Problem requirements. The records below must be copied in full; omit the images.

(Items from a dataset)

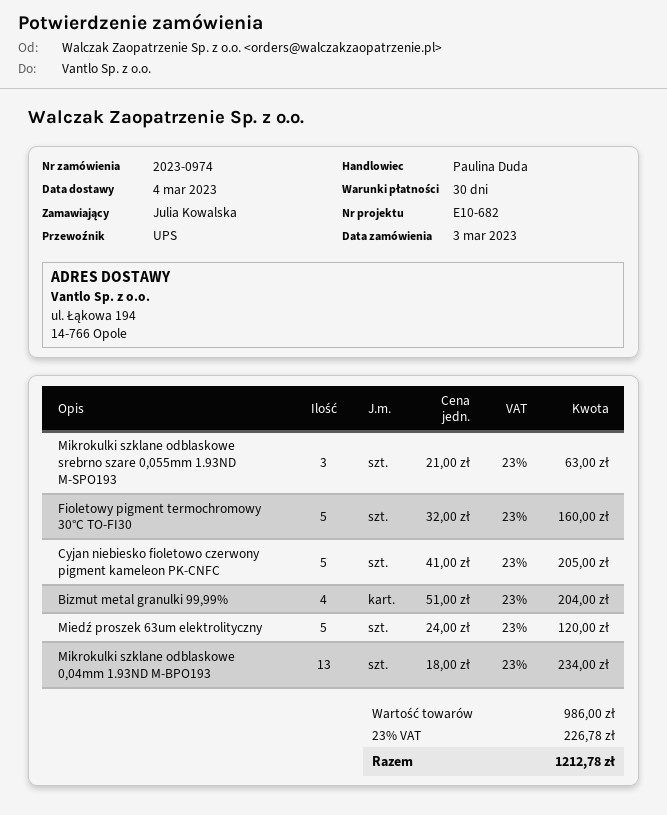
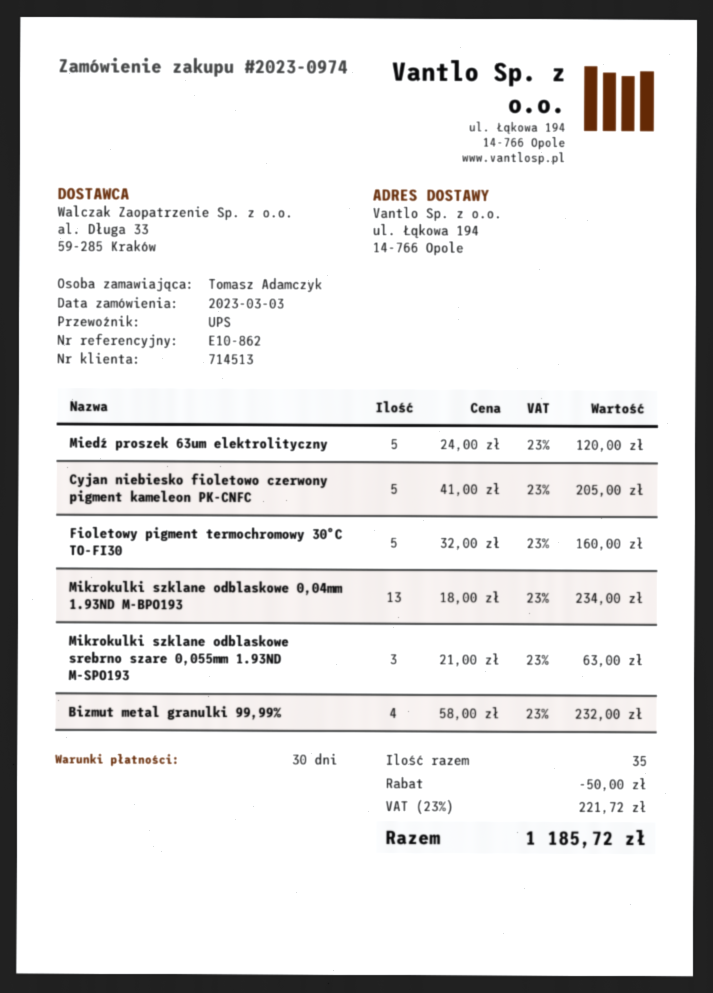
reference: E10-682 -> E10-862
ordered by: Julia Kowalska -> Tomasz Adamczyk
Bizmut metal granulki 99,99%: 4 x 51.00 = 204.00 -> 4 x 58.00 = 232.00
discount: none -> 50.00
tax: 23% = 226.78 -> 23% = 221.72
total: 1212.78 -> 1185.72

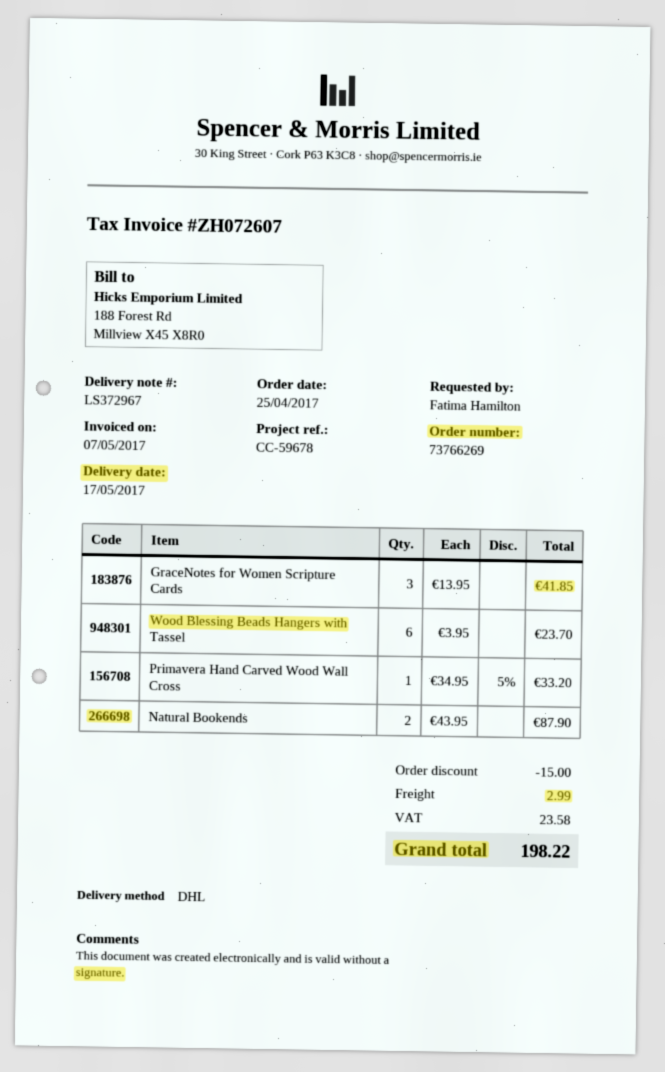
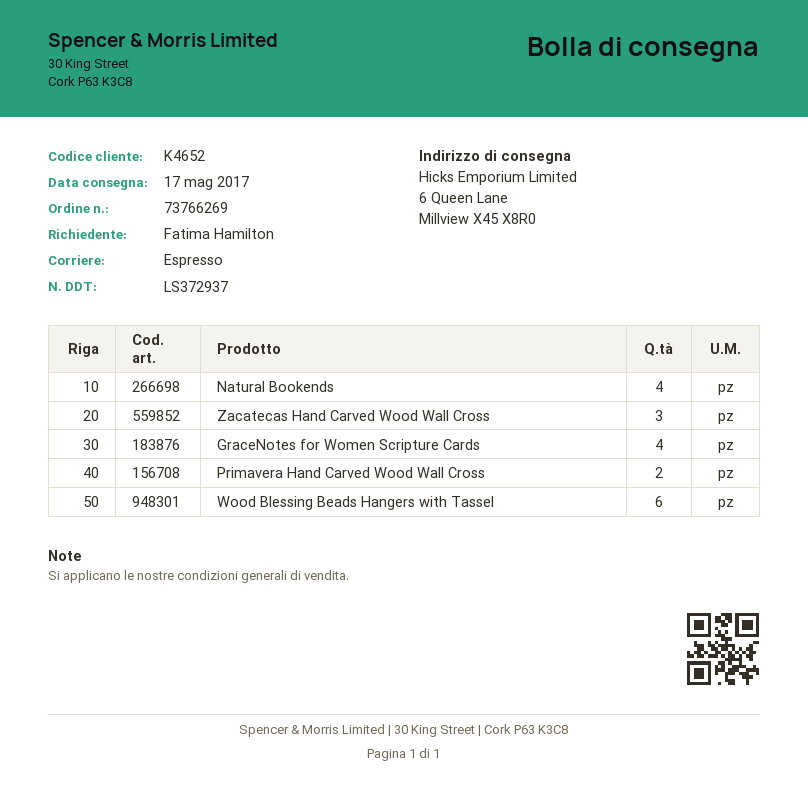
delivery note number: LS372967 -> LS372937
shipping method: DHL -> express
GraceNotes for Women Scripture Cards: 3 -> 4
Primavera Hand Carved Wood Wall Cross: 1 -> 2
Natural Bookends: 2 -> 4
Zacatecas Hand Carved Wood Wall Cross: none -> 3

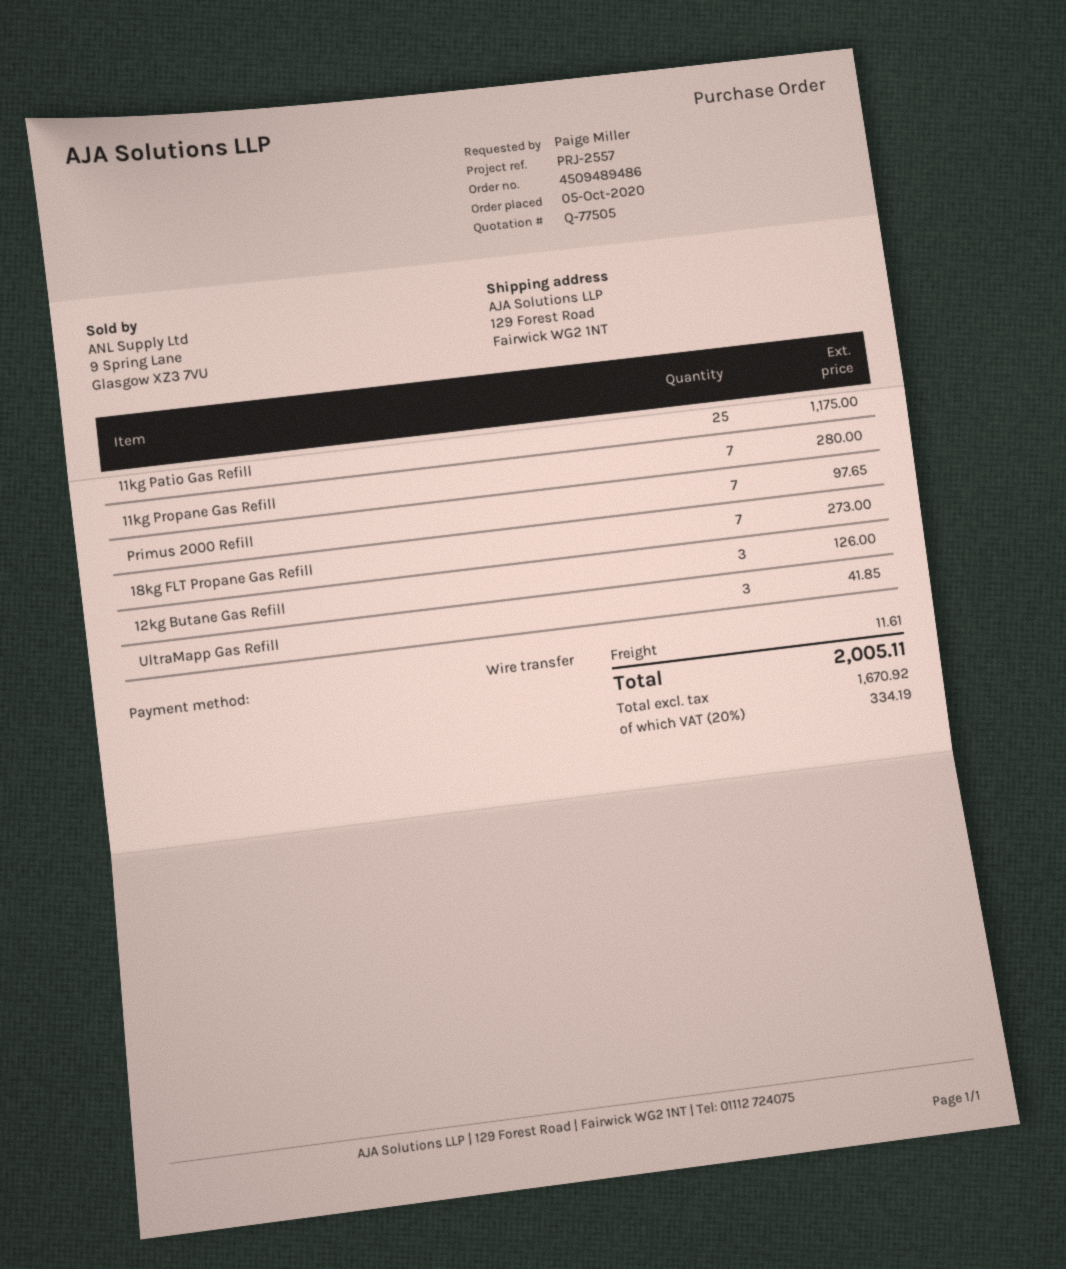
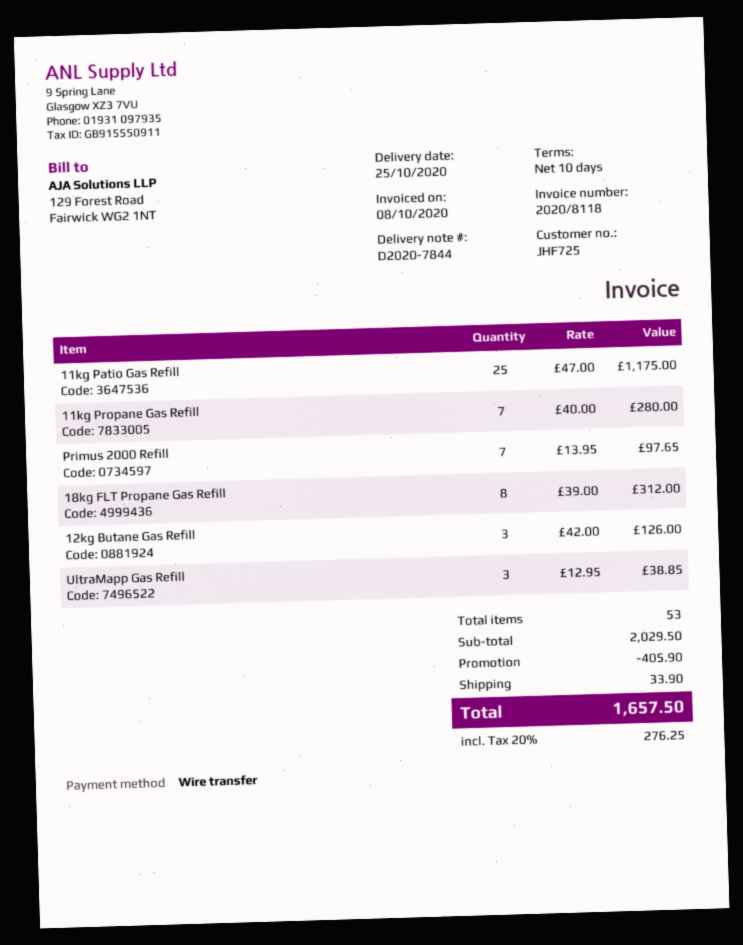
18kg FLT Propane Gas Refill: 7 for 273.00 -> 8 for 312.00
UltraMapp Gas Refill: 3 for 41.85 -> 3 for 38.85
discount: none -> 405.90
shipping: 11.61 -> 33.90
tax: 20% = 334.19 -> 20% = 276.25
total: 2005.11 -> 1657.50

Exercise output.
reference: E10-682 -> E10-862
ordered by: Julia Kowalska -> Tomasz Adamczyk
Bizmut metal granulki 99,99%: 4 x 51.00 = 204.00 -> 4 x 58.00 = 232.00
discount: none -> 50.00
tax: 23% = 226.78 -> 23% = 221.72
total: 1212.78 -> 1185.72

delivery note number: LS372967 -> LS372937
shipping method: DHL -> express
GraceNotes for Women Scripture Cards: 3 -> 4
Primavera Hand Carved Wood Wall Cross: 1 -> 2
Natural Bookends: 2 -> 4
Zacatecas Hand Carved Wood Wall Cross: none -> 3

18kg FLT Propane Gas Refill: 7 for 273.00 -> 8 for 312.00
UltraMapp Gas Refill: 3 for 41.85 -> 3 for 38.85
discount: none -> 405.90
shipping: 11.61 -> 33.90
tax: 20% = 334.19 -> 20% = 276.25
total: 2005.11 -> 1657.50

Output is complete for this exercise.